2. When you are happy with the circumference close the first round. Make sure the line of loops hasn’t twisted
3. Continuneedlebinding, decreasing just a few stitches per round.

4.Carry on needlebinding, checking it regularly against your own body to see how much to decrease to make it fit well. For my bodytype I felt it best to decrease the circumference at the waist, but if you want the sweater to hang completely straight then feel free not to do so!


5.Once you reach just below the armpit (once again, try it on!) you should do a loop of unfastened stitches to go around the arm. Fasten it with just a few stitches at first (or use a safety pin!) so that you can try it and feel how tight it is around the arm. Make sure it's wide enough to let you lift your arm!


6. Once you are happy with the width of the arm-to-be then go ahead around to the other side, making a loop of the same width there.

7. Continue needlebinding around and around, slightly decreasing with a few stitches each row. I find it best to do the decreasing just above the point where the arm loop starts.

8. When you reach the shoulder it is time to drastically decrease the amount of stitches, decreasing one for each stitch you sew.

9. Try it on and figure out exactly where you want your neckline, making sure it's not too tight to get on or off!



10. When you've finished the neckline it's time to start with the arms.With a new piece of string, start right at the point where you previously began doing the unfastened stitches, at the back. Move around the arm-opening, decreasing one or two stitches at each side.

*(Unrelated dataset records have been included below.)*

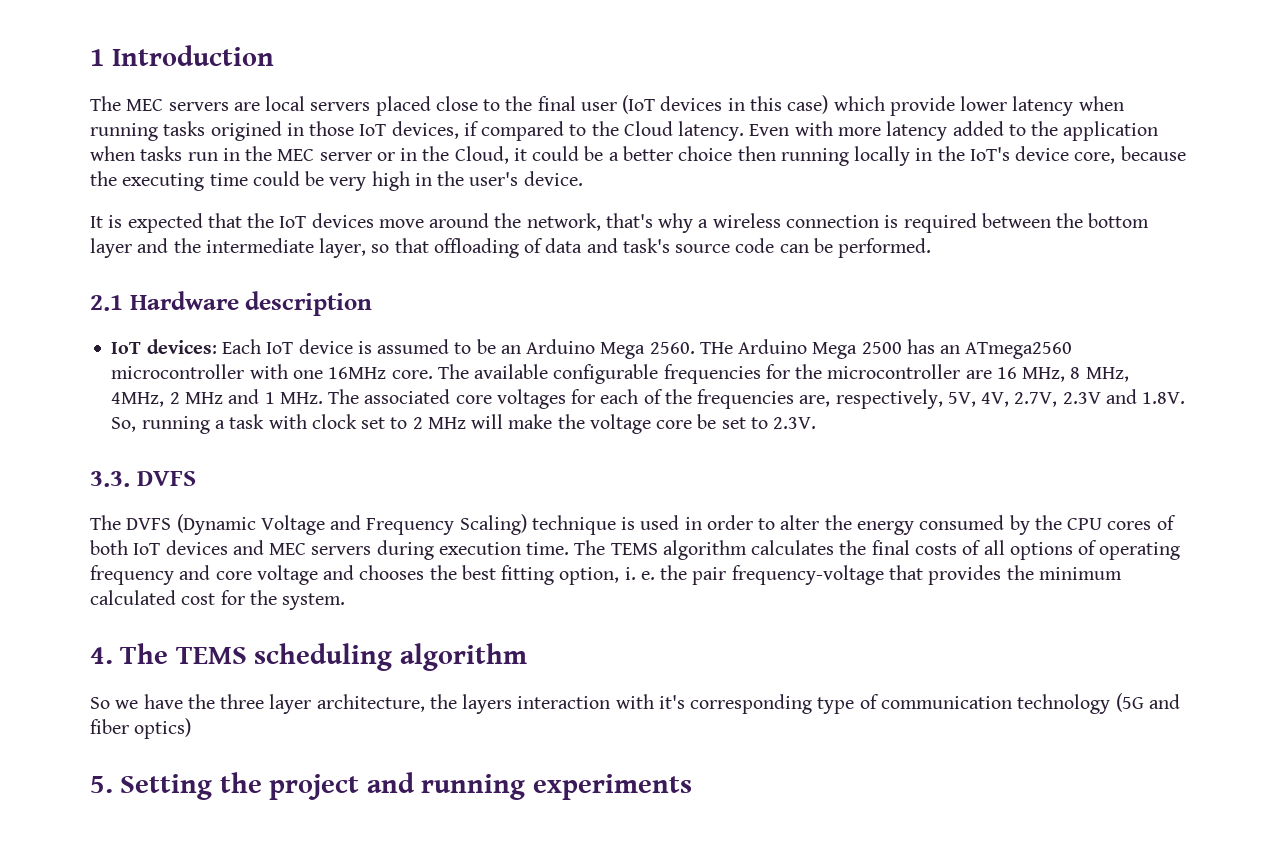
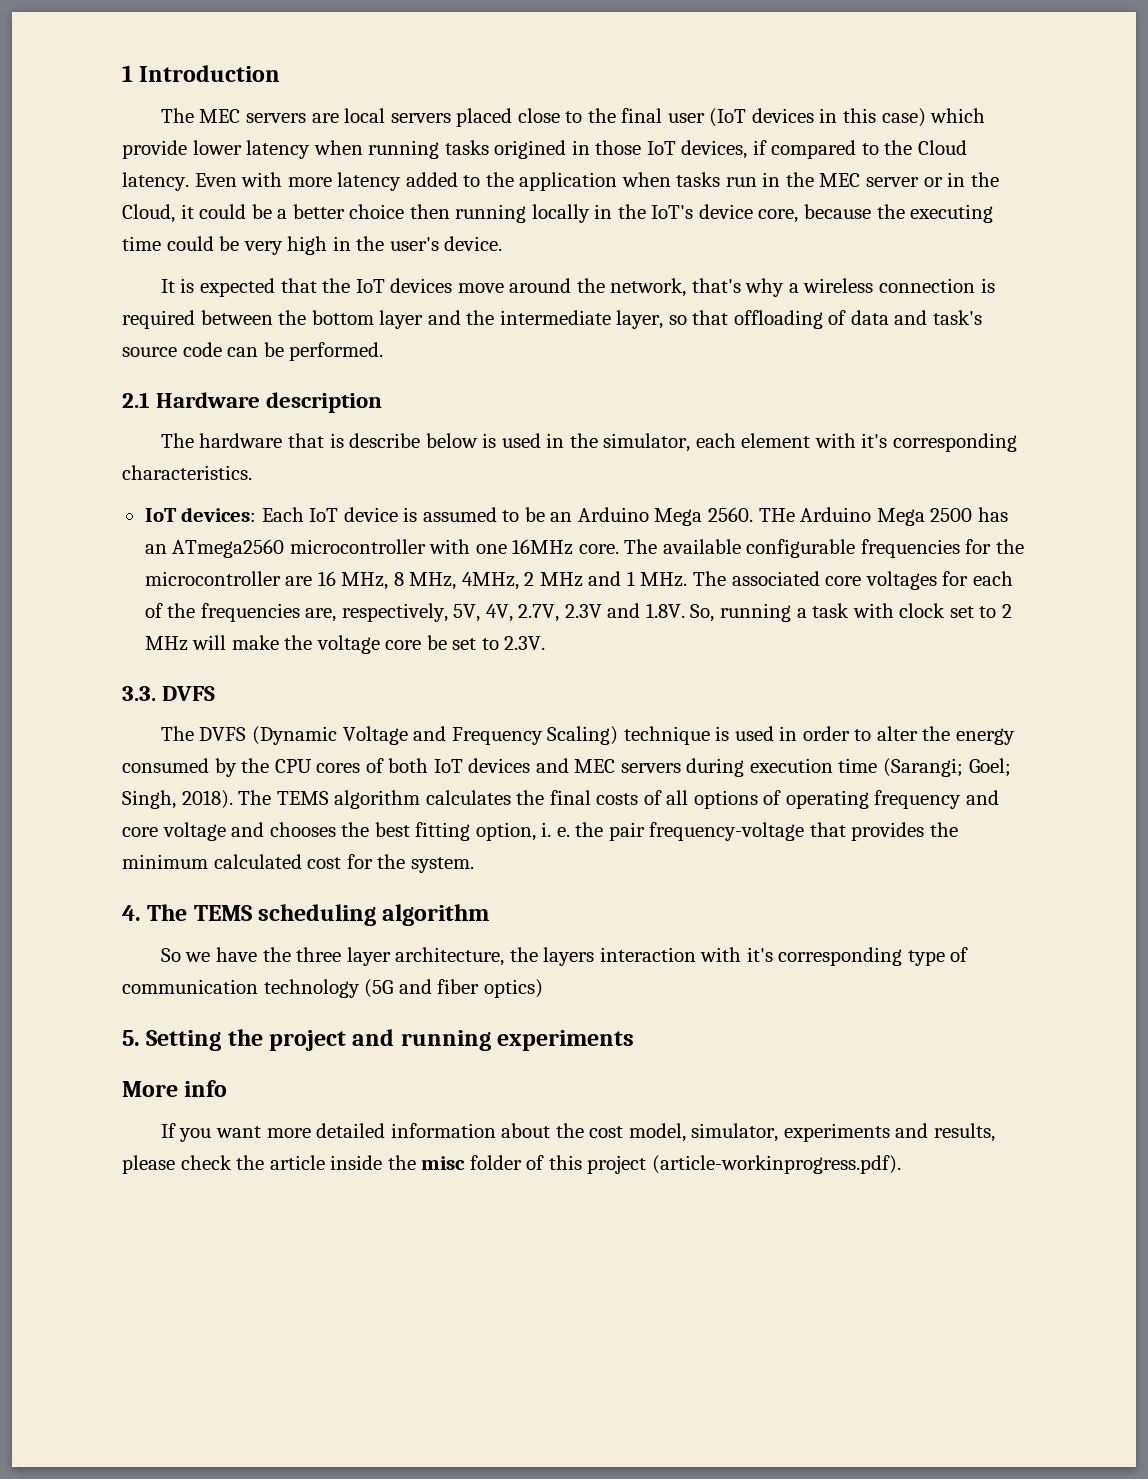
(373, 303) none -> [160,433,1017,452] [122,465,252,480] // The hardware that is describe below is used in the simulator, each element with it's corresponding characteristics.
[526,542,570,555] time. -> [838,758,1011,777] [122,790,233,809] time (Sarangi; Goel; Singh, 2018).
(692, 787) none -> [122,1080,228,1097] [160,1123,995,1142] [122,1155,901,1174] // More info // If you want more detailed information about the cost model, simulator, experiments and results, please check the article inside the misc folder of this project (article-workinprogress.pdf).

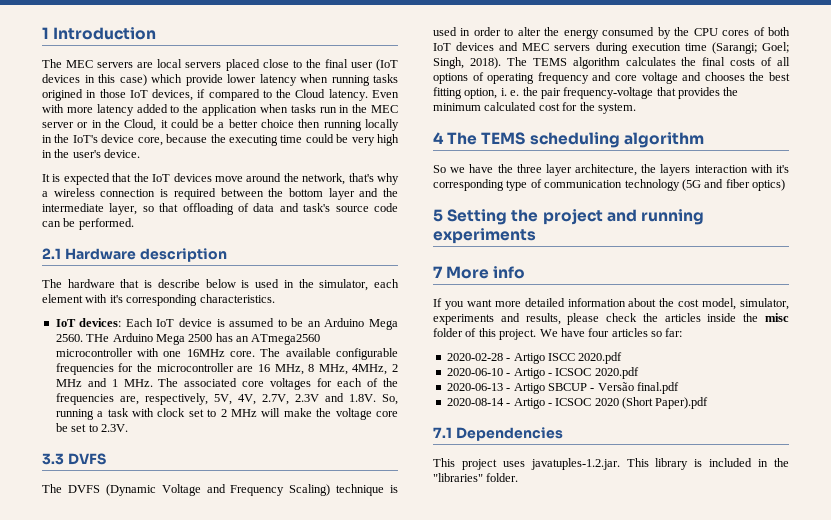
[122,686,156,701] 3.3. -> [42,453,64,465] 3.3
[122,905,141,921] 4. -> [433,132,444,144] 4
[122,1030,140,1046] 5. -> [433,209,443,222] 5
(635, 1040) none -> [433,266,443,278] 7
[269,1155,325,1170] article -> [664,313,701,322] articles
[587,1155,901,1174] project (article-workinprogress.pdf). -> [499,328,683,340] [446,352,623,364] [446,367,639,379] [446,382,679,394] [446,397,709,409] [433,427,563,441] [433,458,789,470] [433,473,519,482] project. We have four articles so far: // 2020-02-28 - Artigo ISCC 2020.pdf // 2020-06-10 - Artigo - ICSOC 2020.pdf // 2020-06-13 - Artigo SBCUP - Versão final.pdf // 2020-08-14 - Artigo - ICSOC 2020 (Short Paper).pdf // 7.1 Dependencies // This project uses javatuples-1.2.jar. This library is included in the "libraries" folder.

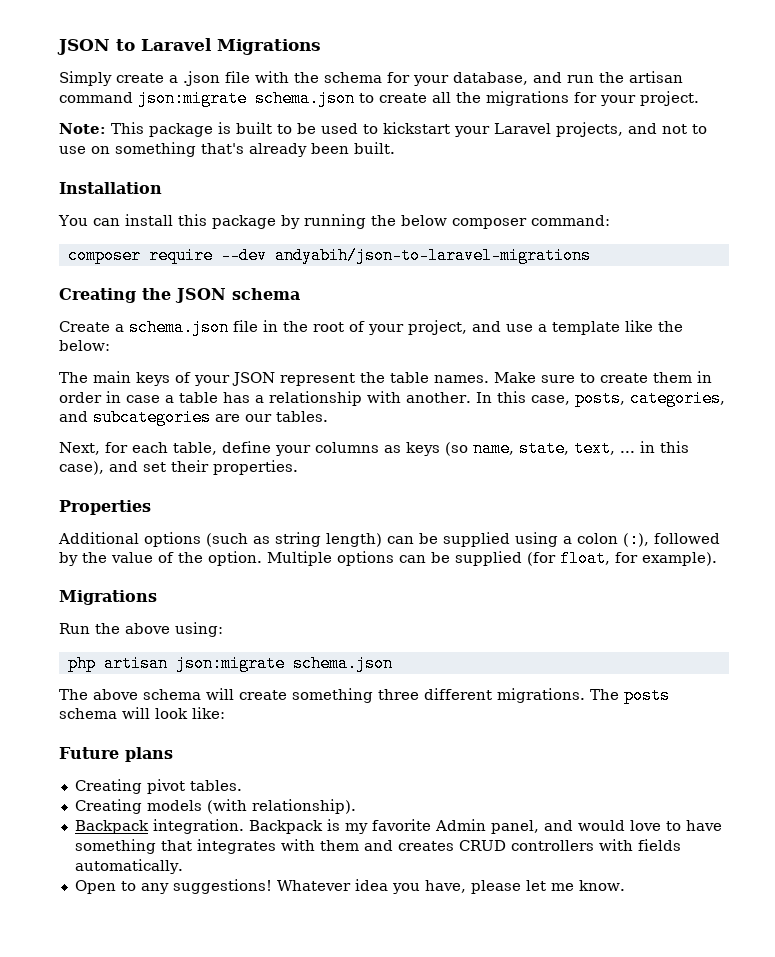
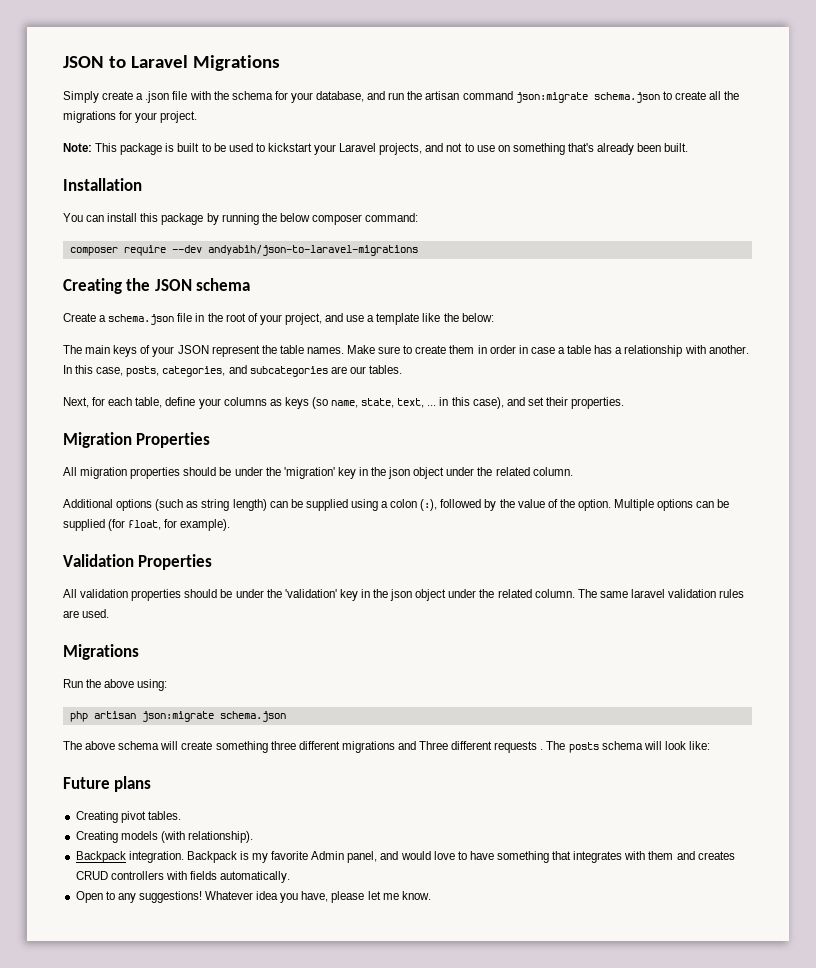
[59,500,151,515] Properties -> [63,432,211,448] [63,467,573,479] Migration Properties // All migration properties should be under the 'migration' key in the json object under the related column.
(717, 559) none -> [63,554,213,570] [63,589,745,601] [63,609,110,618] // Validation Properties // All validation properties should be under the 'validation' key in the json object under the related column. The same laravel validation rules are used.
[497,688,585,703] migrations. -> [341,741,544,753] migrations and Three different requests .

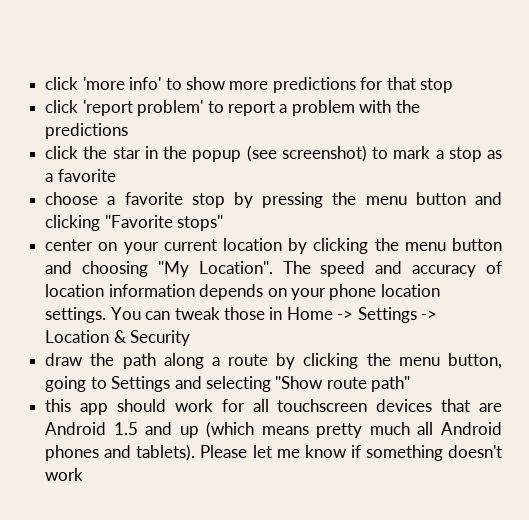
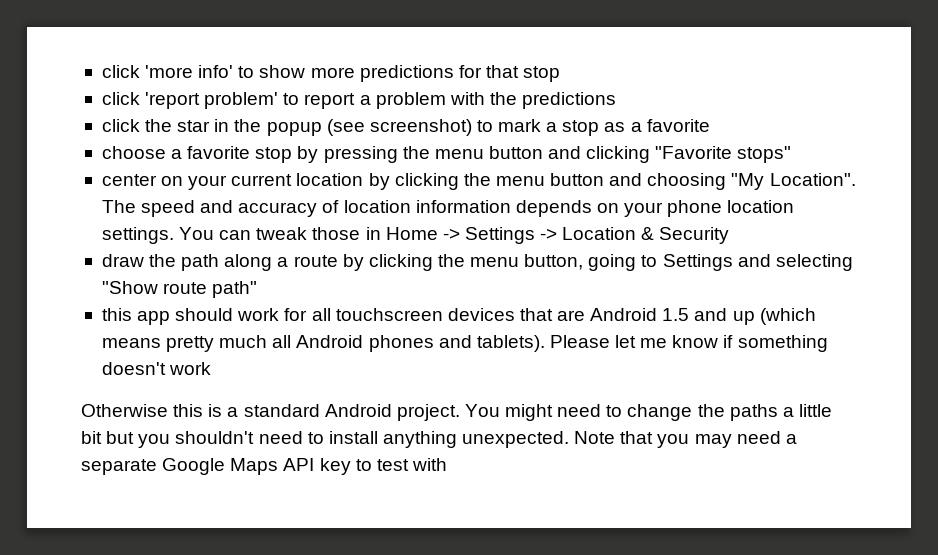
(84, 474) none -> [81,404,832,421] [81,431,797,448] [81,458,447,475] // Otherwise this is a standard Android project. You might need to change the paths a little bit but you shouldn't need to install anything unexpected. Note that you may need a separate Google Maps API key to test with

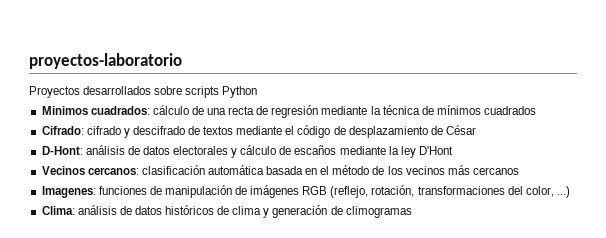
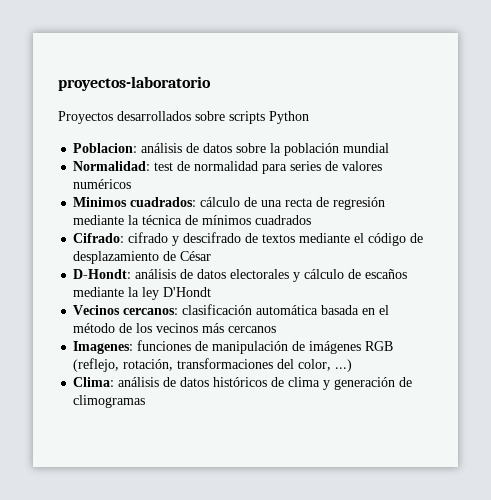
(258, 92) none -> [73,143,390,156] [73,161,383,174] [73,179,132,189] // Poblacion: análisis de datos sobre la población mundial // Normalidad: test de normalidad para series de valores numéricos
[41,146,83,155] D-Hont: -> [73,269,132,279] D-Hondt:
[418,146,453,155] D'Hont -> [163,287,212,297] D'Hondt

11. Once more, try it on! Depending on how thin your arms are and how tight you want it, you will want to decrease more or less. I chose to decrease very little, and not change the circumference after the first 2 or 3 rounds.

12. Continue with the stitches until  the arms are as long as you like, making sure you do the left and right as identical as possible.

13. Now you are almost done! You just need to fasten the end pieces of yarn, tucking them in and 
smoothening out the edge as much as you can.



14. You know what? You've just finished your sweater! 


I hope these instructions aren't too messy! The most important thing to remember is to keep checking the sweater against your own body and make the appropriate adjustments to make it fit. If you have any questions (if, for example, my instructions aren't clear enough...) I'll be more than happy to clarify it for you! I have never actually seen anyone else needlebind sweaters, which I think is a bit sad. It's not difficult! You don't need complicated counting or measuring, you just need to do it. And it really doesn't take THAT much time either! 

If you have ever seen or made a similar sweater I'd love to hear about it, and perhaps we could compare notes? Anyways, I hope my instructions are helpful!

7 comments:

  1. Oh, nice! Thanks for sharing. How much yarn did you wind up using for this? (Sure that will change for the next person, and depend on the thickness of the yarn, but by comparing our size with yours it is a good place to start from in guessing how much we might need).


    I am used to sewing medieval style clothing--when dealing with fabric it is good to add a square gusset in the underarm area to have full movement, but needlebinding is a very different creature to woven fabric. How comfortable is the movement of the arm using this technique? Do you have a full range of motion over your head?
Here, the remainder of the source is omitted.